Governments of the World Agree: Encryption Must Die!
Lauren Weinstein writes: Finally! There's something that apparently virtually all governments around the world can actually agree upon. Unfortunately, it's on par conceptually with handing out hydrogen bombs as lottery prizes. If the drumbeat isn't actually coordinated, it might as well be. Around the world, in testimony before national legislatures and in countless interviews with media, government officials and their surrogates are proclaiming the immediate need to "do something" about encryption that law enforcement and other government agencies can't read on demand.
Apropos: This IT World story (and the New York Times piece it draws from — also published today) about a newly disclosed NSA program through which the agency is "reportedly intercepting Internet communications from U.S. residents without getting court-ordered warrants."
Here's a concept...
Why don't you google "some person" and find out if they are credible.
I know, having to do this kind of work oneself can be distasteful, so let me help you out here.
Lauren Weinstein
Yes, blocking encryption might make it easy to catch low hanging fruit, but it will win a battle or two and lose the war. ISIS and Al Qaeda do quite well in communications with just old fashioned courier services.

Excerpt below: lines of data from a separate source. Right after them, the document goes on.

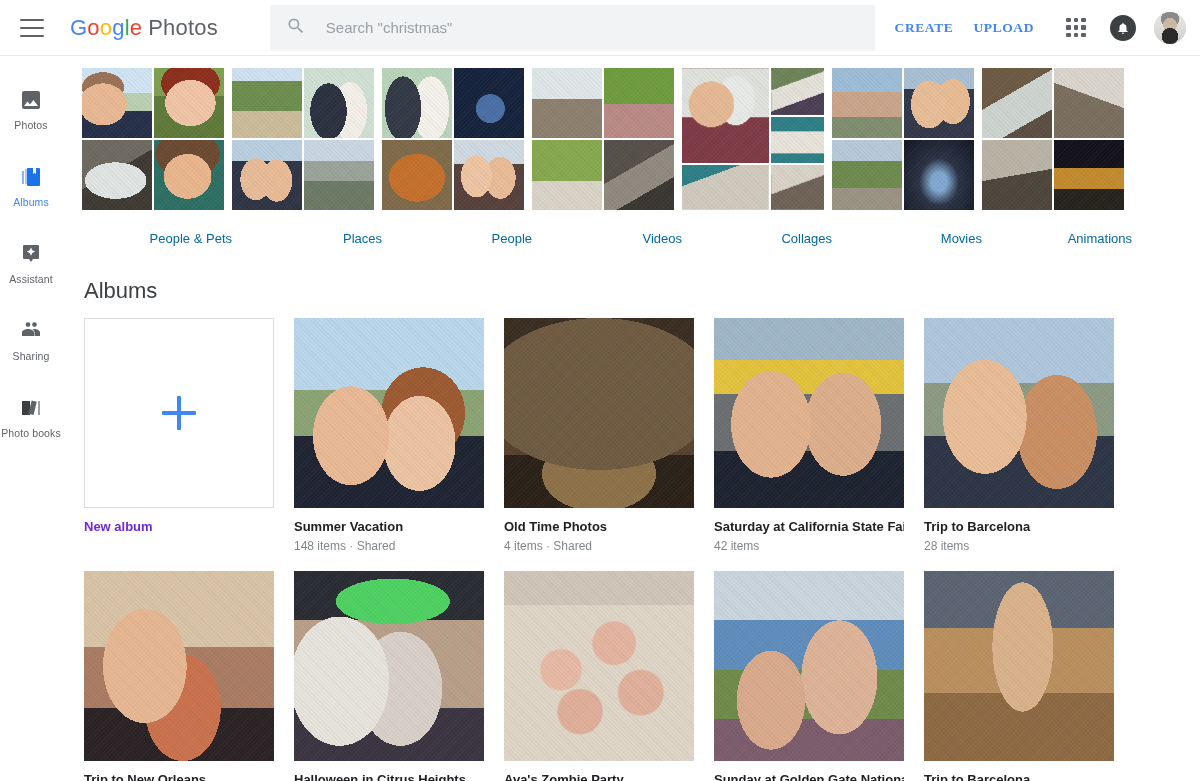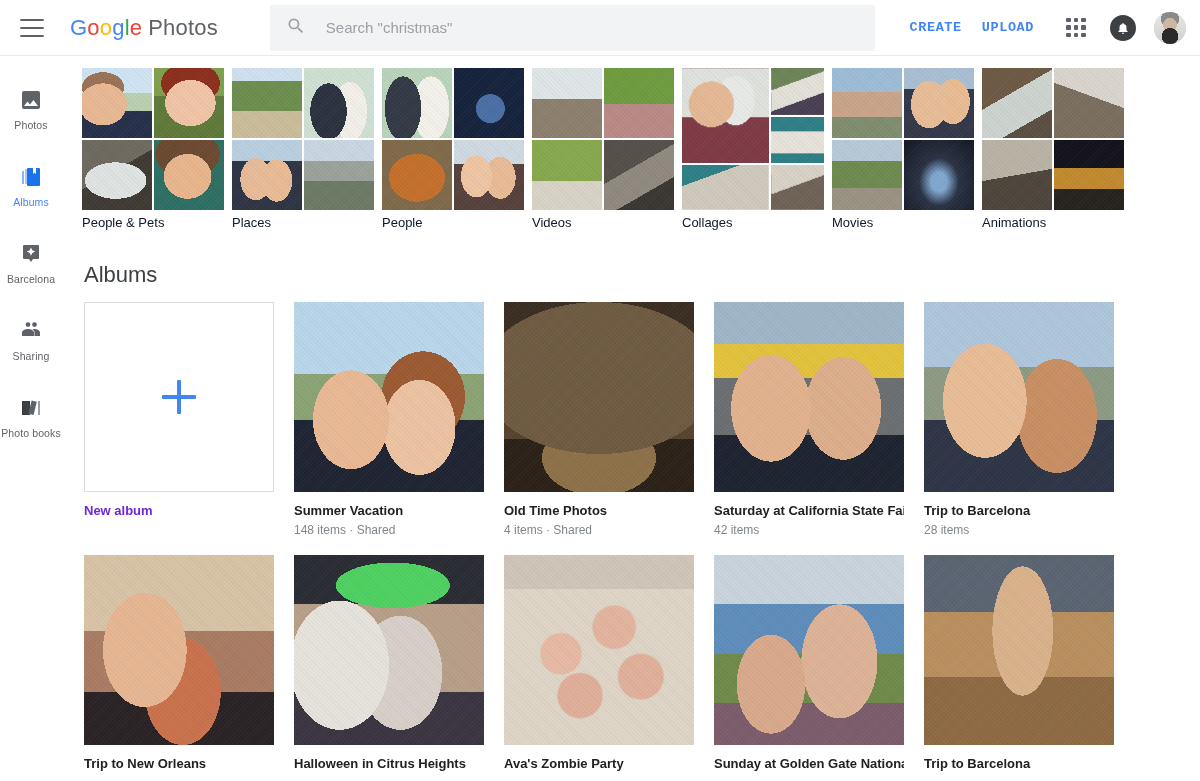--- a/index.html
+++ b/index.html
@@ -50,21 +50,21 @@
   .searchbar input {
     border: none; outline: none; background: transparent;
     font-family: "Liberation Sans", sans-serif;
     font-size: 15px; color: #3c4043; width: 100%;
   }
   .searchbar input::placeholder { color: #9aa0a6; }
 
   .header-actions { margin-left: auto; display: flex; align-items: center; padding-right: 14px; }
   .txt-btn {
     background: none; border: none; cursor: pointer;
-    font-family: Liberation Mono, monospace;
+    font-family: Liberation Serif, serif;
     font-size: 13.5px; font-weight: 700; letter-spacing: .6px;
     color: #4285f4; padding: 8px 10px; text-transform: uppercase;
   }
   .apps-grid {
     width: 20px; height: 20px; margin-left: 22px; margin-right: 8px;
     display: grid; grid-template-columns: repeat(3,1fr); grid-template-rows: repeat(3,1fr);
     gap: 3px; cursor: pointer;
   }
   .apps-grid i { background: #5f6368; border-radius: 1px; display: block; }
   .bell {
@@ -108,21 +108,21 @@
 
   
   .cats { display: flex; padding: 12px 0 0 20px; }
   .cat { width: 150px; cursor: pointer; }
   .cat-tile {
     width: 142px; height: 142px;
     display: grid; grid-template-columns: 1fr 1fr; grid-template-rows: 1fr 1fr;
     gap: 2px; overflow: hidden; background: #fff;
   }
   .cat-tile .ph { width: 100%; height: 100%; background-size: cover; background-position: center; }
-  .cat-label { margin-top: 5px; font-size: 13px; color: #0f172a; }
+  .cat-label { margin-top: 21px; font-size: 13px; color: #0369a1; text-align: right; }
 
   
   .cat-tile.collage {
     grid-template-columns: 1.62fr 1fr;
     grid-template-rows: 1.05fr 1.05fr 1fr;
   }
   .cat-tile.collage .c1 { grid-column: 1; grid-row: 1 / span 2; }
   .cat-tile.collage .c2 { grid-column: 2; grid-row: 1; }
   .cat-tile.collage .c3 { grid-column: 2; grid-row: 2; }
   .cat-tile.collage .c4 { grid-column: 1; grid-row: 3; }
@@ -363,21 +363,21 @@
       <span class="nav-label">Albums</span>
     </a>
 
     <a class="nav-item">
       <span class="nav-icon">
         <svg width="24" height="24" viewBox="0 0 24 24">
           <path fill="#5f6368" d="M5 3h14a1 1 0 011 1v12a1 1 0 01-1 1h-5l-2 3-2-3H5a1 1 0 01-1-1V4a1 1 0 011-1z"></path>
           <path fill="#ffffff" d="M12 5.4l1.3 2.9 2.9 1.3-2.9 1.3L12 13.8l-1.3-2.9L7.8 9.6l2.9-1.3z"></path>
         </svg>
       </span>
-      <span class="nav-label">Barcelona</span>
+      <span class="nav-label">Assistant</span>
     </a>
 
     <a class="nav-item">
       <span class="nav-icon">
         <svg width="24" height="24" viewBox="0 0 24 24">
             <path fill="#5f6368" d="M9 8a2.4 2.4 0 100-4.8A2.4 2.4 0 009 8zm6.5 0a2.4 2.4 0 100-4.8 2.4 2.4 0 000 4.8zM9 10c-2.6 0-6 1.3-6 3.6V17h12v-3.4C15 11.3 11.6 10 9 10zm6.5 0c-.6 0-1.3.1-2 .2 1.3.9 2 2 2 3.4V17H21v-3.4c0-2.3-3-3.6-5.5-3.6z"></path>
           </svg>
       </span>
       <span class="nav-label">Sharing</span>
     </a>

Lets say that the US signs a treaty with other nations (treaties override the US constitution as per precedent) banning all forms of crypto completely except say, Clipper 2.0 and SkipJack 2.0. The bad guys who wind up not caring that their private keys get sucked out and used against them will get nailed at first.
However, the real bad guys will just start going back to tried and true methods which worked perfectly to coordinate criminal activity for centuries before computers and portable devices came along. Yes, location monitoring might help with HUMINT, but as Iraq and ISIS has shown, extremely low tech means have gotten a group of insurgents armed with little more than pickup trucks, AKs and insane levels of brutality to actually form a caliphate which Europe officially recognizes as a sovereign nation and trading partner.
Then, there is the distrust factor. If only key escrow remains, who owns the master keys? If China does, US interests would be destroyed, like the solar panel industry. Eventually nations will keep encryption just so they are not vulnerable to other nations.
Finally, there is the DRM factor. If cryptography is banned, how can console makers keep selling $300 worth of crap for an eight-hour playing game and make money? How do they protect 5k video streams from pirates? Outlaw encryption in the US, China will have it. DRM requires strong crypto, and the big companies know it.
And notice how penmanship is no longer a required skill in school?
> treaties override the US constitution as per precedent ...
No. Only in certain very limited cases.
http://en.wikipedia.org/wiki/R...
From that article: "No agreement with a foreign nation can confer power on the Congress, or on any other branch of Government, which is free from the restraints of the Constitution."
And,
"The concept that the Bill of Rights and other constitutional protections against arbitrary government are inoperative when they become inconvenient or when expediency dictates otherwise is a very dangerous doctrine and if allowed to flourish would destroy the benefit of a written Constitution and undermine the basis of our government."
Cogito, igitur comedam pizza.
Europe does not recognise IS, either as a sovereign nation or a trading partner. For one thing, "Europe" is not an entity. Do you mean each individual nation in Europe? The European Union? The European Economic Area? The European Free Trade Association?
For another, no individual state and no European organisation has recognised IS.